Evidence for Activation of the Oxidative Pentose Phosphate Pathway during Photosynthetic Assimilation of NO3 but Not NH4+ by a Green Alga 1

Heather C. Huppe, Greg C. Vanlerberghe2 and David H. Turpin

Department of Botany, University of British Columbia, Vancouver, British Columbia, Canada V6T 1Z4

Addition of NO3 to N-limited Selenastrum minutum during photosynthesis resulted in an immediate drop in the NADPH/NADP ratio and a slower increase of the NADH/NAD ratio.

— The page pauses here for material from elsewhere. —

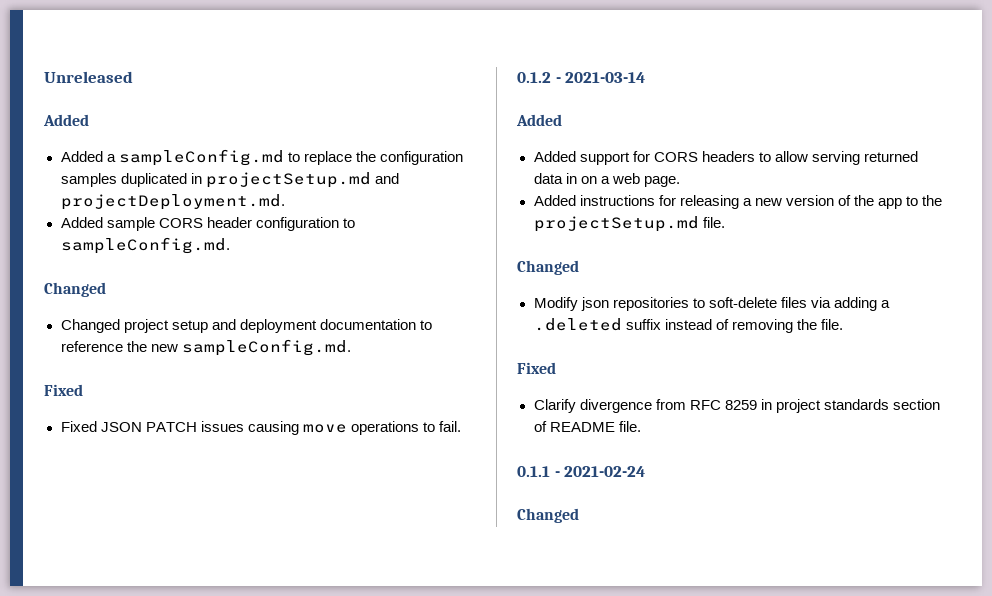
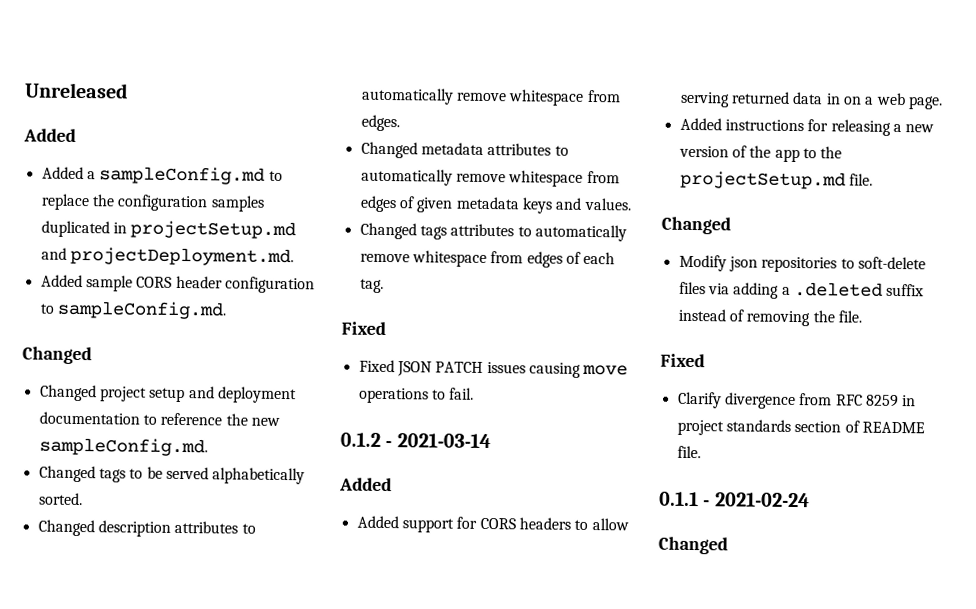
(351, 347) none -> [38,465,306,485] [38,492,83,506] [37,519,256,537] [360,87,621,106] [360,114,400,132] [360,141,569,159] [360,168,620,187] [359,195,632,214] [359,222,627,242] [359,250,616,268] [359,278,384,293] // Changed tags to be served alphabetically sorted. // Changed description attributes to automatically remove whitespace from edges. // Changed metadata attributes to automatically remove whitespace from edges of given metadata keys and values. // Changed tags attributes to automatically remove whitespace from edges of each tag.

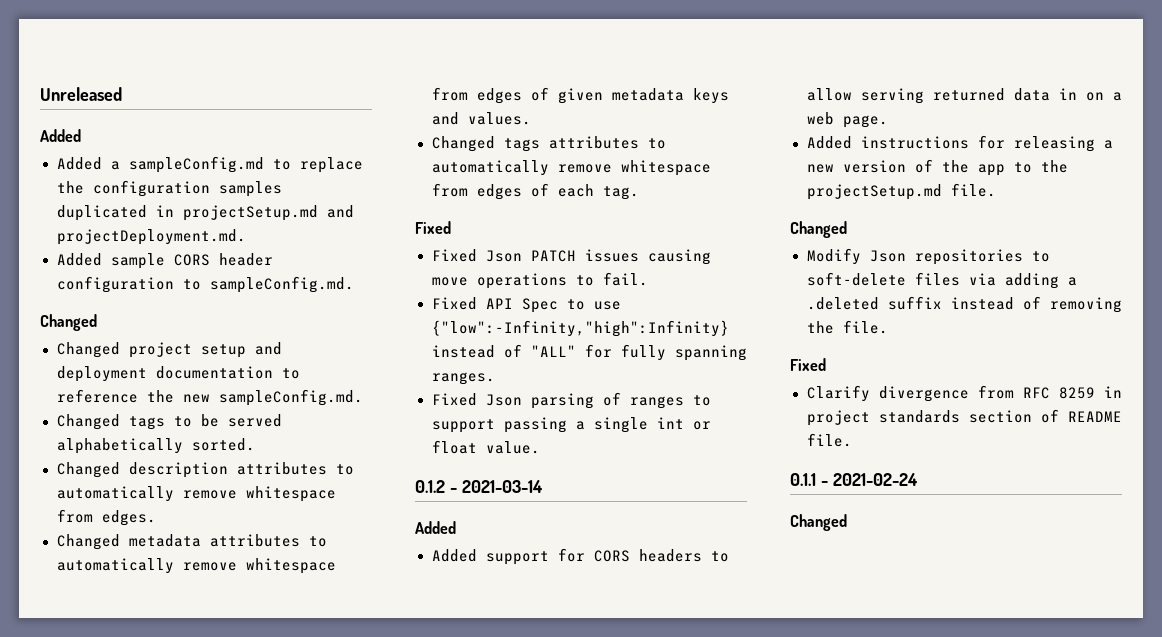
[396,361,432,377] JSON -> [485,250,522,262] Json
(475, 393) none -> [431,297,621,313] [431,320,729,337] [431,344,747,361] [431,372,495,385] [431,392,711,409] [431,417,711,433] [431,440,540,454] // Fixed API Spec to use {"low":-Infinity,"high":Infinity} instead of "ALL" for fully spanning ranges. // Fixed Json parsing of ranges to support passing a single int or float value.
[728,256,758,272] json -> [869,250,906,262] Json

These changes were accompanied by a rapid decrease in glucose-6-phosphate and increase in 6-phosphogluconate, indicating activation of glucose-6-phosphate dehydrogenase and a role for the oxidation pentose phosphate pathway during photosynthetic NO3 assimilation. In contrast, the short-term changes in pyridine nucleotides and metabolites during photosynthetic assimilation of NH4+ were not consistent with a stimulation of the oxidative pentose phosphate pathway.


2 Present address: MSU/DOE Plant Research Laboratory, Michigan State University, East Lansing, MI 48824.

1 Supported by the Natural Sciences and Engineering Research Council of Canada (NSERC). H.C.H. was supported by an NSERC International Fellowship.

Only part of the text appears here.